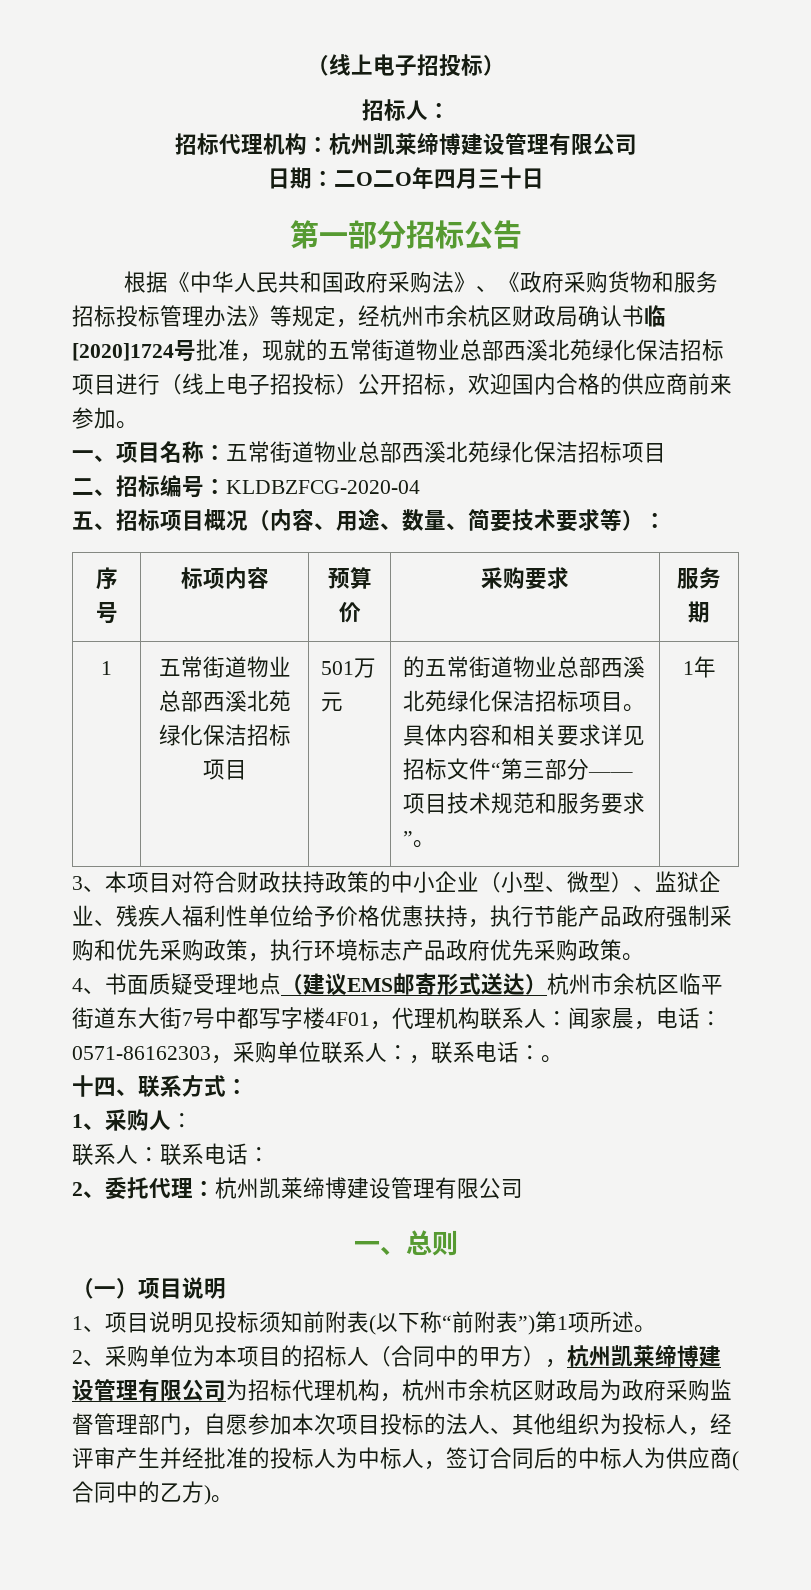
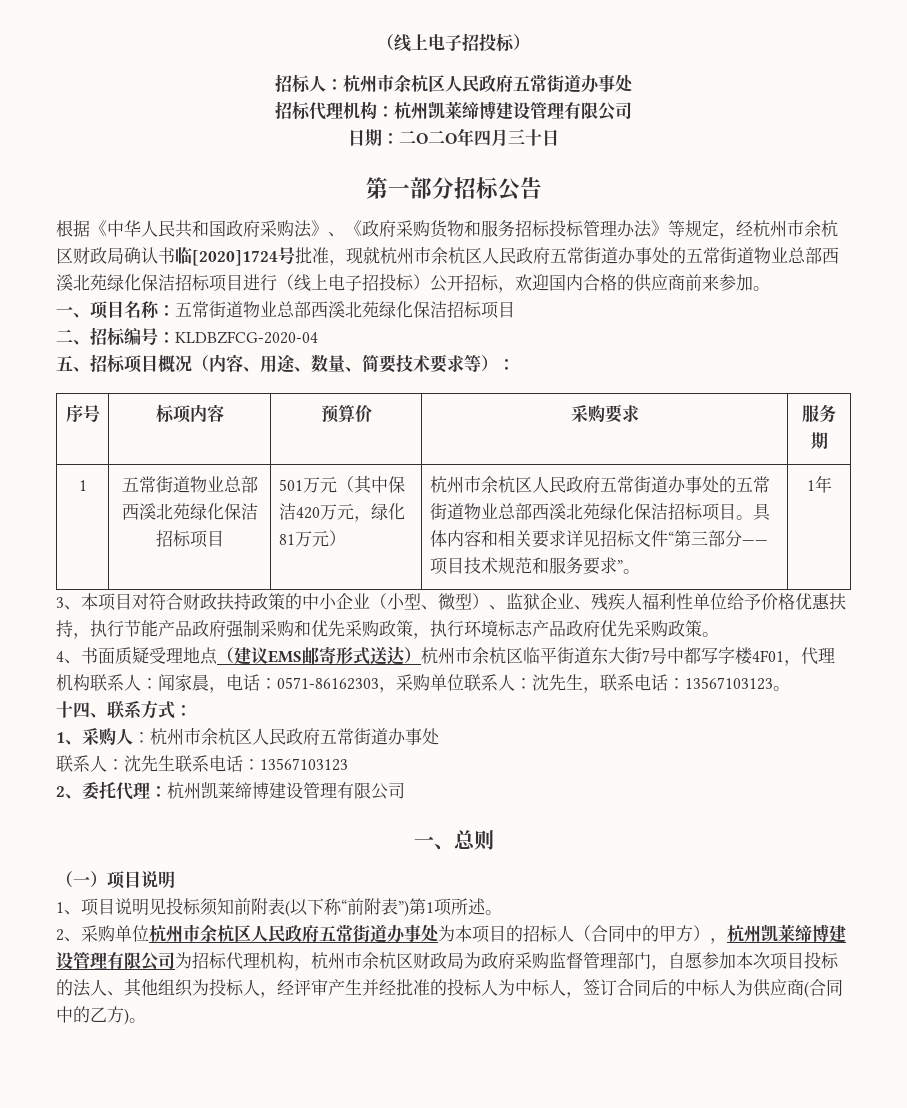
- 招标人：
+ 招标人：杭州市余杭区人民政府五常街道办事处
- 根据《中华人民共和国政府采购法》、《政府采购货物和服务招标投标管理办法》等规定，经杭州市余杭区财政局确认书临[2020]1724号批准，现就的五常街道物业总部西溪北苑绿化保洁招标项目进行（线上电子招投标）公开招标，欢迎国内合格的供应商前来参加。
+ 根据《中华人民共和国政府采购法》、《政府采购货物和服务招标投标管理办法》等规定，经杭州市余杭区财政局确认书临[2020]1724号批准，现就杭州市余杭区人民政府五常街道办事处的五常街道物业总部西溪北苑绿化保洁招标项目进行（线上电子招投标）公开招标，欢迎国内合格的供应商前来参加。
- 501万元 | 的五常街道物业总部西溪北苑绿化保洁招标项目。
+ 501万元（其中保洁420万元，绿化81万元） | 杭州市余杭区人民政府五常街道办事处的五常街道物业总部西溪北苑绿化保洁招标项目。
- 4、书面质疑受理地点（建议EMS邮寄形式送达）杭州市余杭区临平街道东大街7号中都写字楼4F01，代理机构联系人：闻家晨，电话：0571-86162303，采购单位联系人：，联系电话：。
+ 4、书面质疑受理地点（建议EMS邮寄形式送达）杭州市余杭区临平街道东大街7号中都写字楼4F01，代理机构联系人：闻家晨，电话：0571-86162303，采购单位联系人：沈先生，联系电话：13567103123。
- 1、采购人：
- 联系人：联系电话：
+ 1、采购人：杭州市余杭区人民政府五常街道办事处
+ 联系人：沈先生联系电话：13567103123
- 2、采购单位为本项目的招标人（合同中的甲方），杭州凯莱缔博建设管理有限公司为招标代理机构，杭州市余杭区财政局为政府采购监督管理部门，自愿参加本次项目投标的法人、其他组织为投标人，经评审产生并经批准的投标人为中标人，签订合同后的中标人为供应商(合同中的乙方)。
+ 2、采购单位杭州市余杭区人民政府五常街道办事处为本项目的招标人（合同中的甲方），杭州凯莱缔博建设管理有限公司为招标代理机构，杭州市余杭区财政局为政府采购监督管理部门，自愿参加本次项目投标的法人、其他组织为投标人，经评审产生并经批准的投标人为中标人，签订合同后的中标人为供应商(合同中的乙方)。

- Required action -
You need to restate all of the entries above exactly and leave the pictures behind.

- Written solution -
- 招标人：
+ 招标人：杭州市余杭区人民政府五常街道办事处
- 根据《中华人民共和国政府采购法》、《政府采购货物和服务招标投标管理办法》等规定，经杭州市余杭区财政局确认书临[2020]1724号批准，现就的五常街道物业总部西溪北苑绿化保洁招标项目进行（线上电子招投标）公开招标，欢迎国内合格的供应商前来参加。
+ 根据《中华人民共和国政府采购法》、《政府采购货物和服务招标投标管理办法》等规定，经杭州市余杭区财政局确认书临[2020]1724号批准，现就杭州市余杭区人民政府五常街道办事处的五常街道物业总部西溪北苑绿化保洁招标项目进行（线上电子招投标）公开招标，欢迎国内合格的供应商前来参加。
- 501万元 | 的五常街道物业总部西溪北苑绿化保洁招标项目。
+ 501万元（其中保洁420万元，绿化81万元） | 杭州市余杭区人民政府五常街道办事处的五常街道物业总部西溪北苑绿化保洁招标项目。
- 4、书面质疑受理地点（建议EMS邮寄形式送达）杭州市余杭区临平街道东大街7号中都写字楼4F01，代理机构联系人：闻家晨，电话：0571-86162303，采购单位联系人：，联系电话：。
+ 4、书面质疑受理地点（建议EMS邮寄形式送达）杭州市余杭区临平街道东大街7号中都写字楼4F01，代理机构联系人：闻家晨，电话：0571-86162303，采购单位联系人：沈先生，联系电话：13567103123。
- 1、采购人：
- 联系人：联系电话：
+ 1、采购人：杭州市余杭区人民政府五常街道办事处
+ 联系人：沈先生联系电话：13567103123
- 2、采购单位为本项目的招标人（合同中的甲方），杭州凯莱缔博建设管理有限公司为招标代理机构，杭州市余杭区财政局为政府采购监督管理部门，自愿参加本次项目投标的法人、其他组织为投标人，经评审产生并经批准的投标人为中标人，签订合同后的中标人为供应商(合同中的乙方)。
+ 2、采购单位杭州市余杭区人民政府五常街道办事处为本项目的招标人（合同中的甲方），杭州凯莱缔博建设管理有限公司为招标代理机构，杭州市余杭区财政局为政府采购监督管理部门，自愿参加本次项目投标的法人、其他组织为投标人，经评审产生并经批准的投标人为中标人，签订合同后的中标人为供应商(合同中的乙方)。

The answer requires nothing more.